“Saya minta supaya sertifikat ini dapat dijaga dan dimanfaatkan dengan bijak. Bagi masyarakat yang ingin terjun dalam dunia usaha, mangga sertifikat tersebut dimanfaatkan atau diagunkan. Namun harus disertai dengan perhitungan yang cermat, dan tidak digunakan untuk memenuhi keinginan pribadi. Melainkan untuk mewujudkan kemandirian ekonomi dan peningkatan kesejahteraan keluarga, melalui pengembangan dunia usaha,” tambahnya.

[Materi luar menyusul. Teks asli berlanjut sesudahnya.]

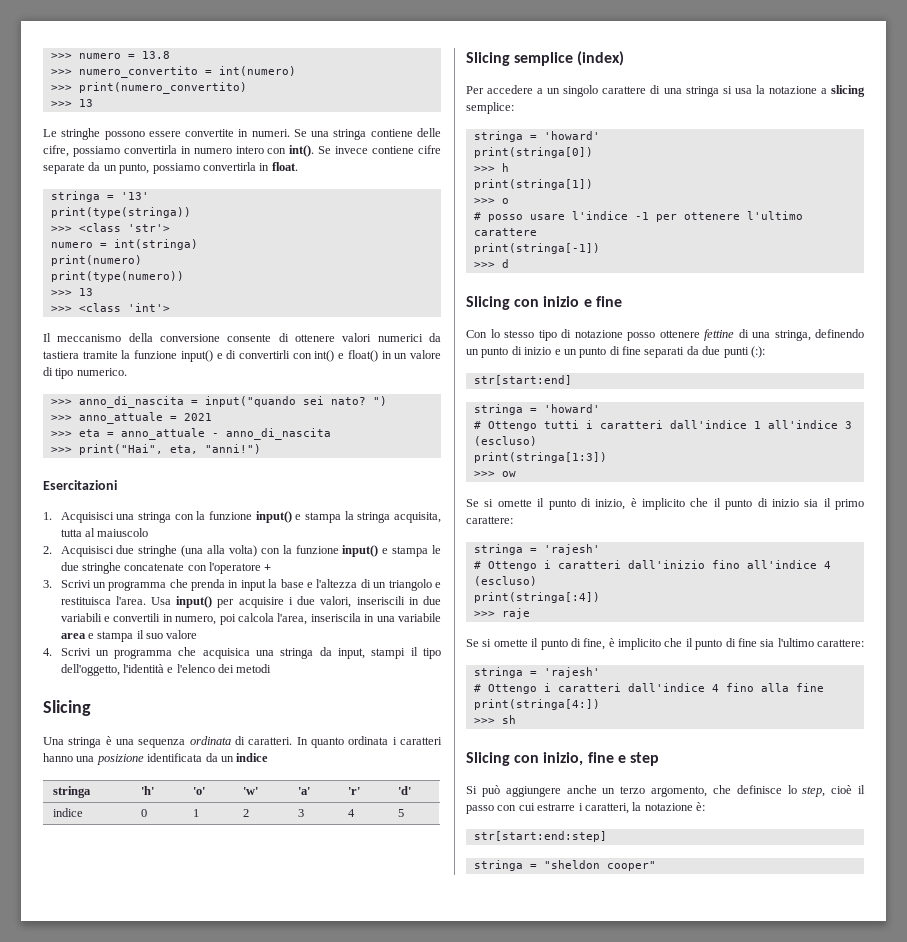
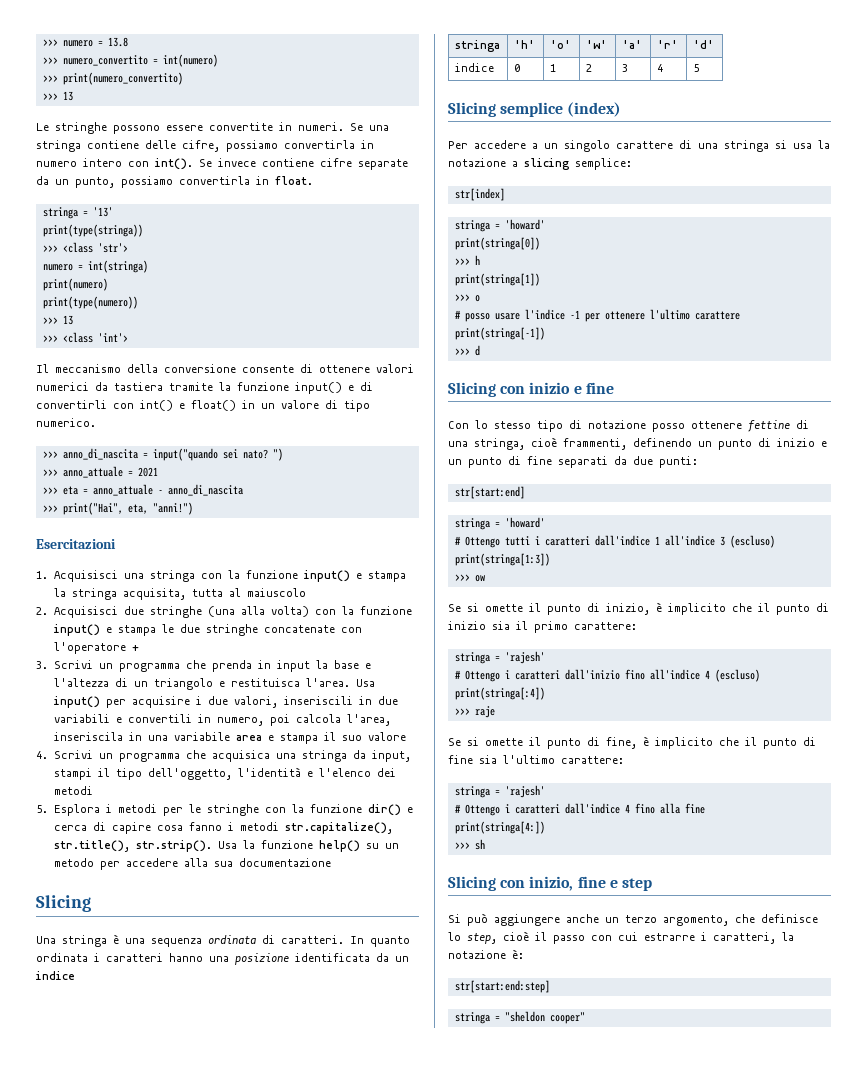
(272, 668) none -> [36,804,414,816] [54,822,394,834] [54,840,400,852] [54,858,332,870] // 5. Esplora i metodi per le stringhe con la funzione dir() e cerca di capire cosa fanno i metodi str.capitalize(), str.title(), str.strip(). Usa la funzione help() su un metodo per accedere alla sua documentazione
(514, 108) none -> [454,188,505,201] // str[index]
(811, 335) none -> [531,437,627,450] cioè frammenti,
[723,346,765,358] punti (:): -> [659,456,698,468] punti:

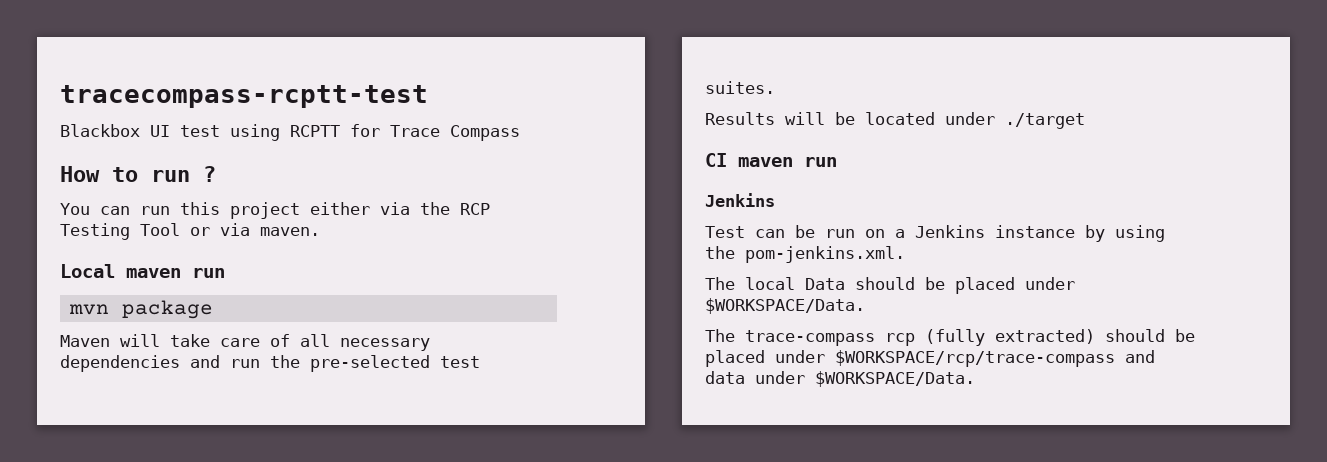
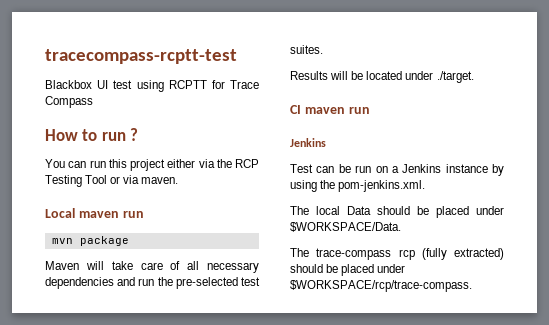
[1005,113,1085,129] ./target -> [436,71,474,83] ./target.
[835,350,1155,367] [705,371,975,387] $WORKSPACE/rcp/trace-compass and data under $WORKSPACE/Data. -> [290,280,472,292] $WORKSPACE/rcp/trace-compass.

Kepala Badan Pertanahan Kota Salatiga Mulyanto mengatakan, dalam catatan Kantor Pertanahan, Kota Salatiga mendapatkan target legalisasi aset berupa penyertifikatan tanah melalui program PTSL sebanyak 1.851 bidang di Kelurahan Kecandran dan Blotongan. Sedangkan lintas sektor/UMKM sebanyak 25 bidang di Kelurahan Mangunsari dan Kelurahan Cebongan. Konsolidasi tanah sebanyak 388 bidang di Kelurahan Kauman Kidul.
“Sehingga, total target legalisasi aset tahun 2021 sebanyak 2.264 bidang,” terang Mulyanto.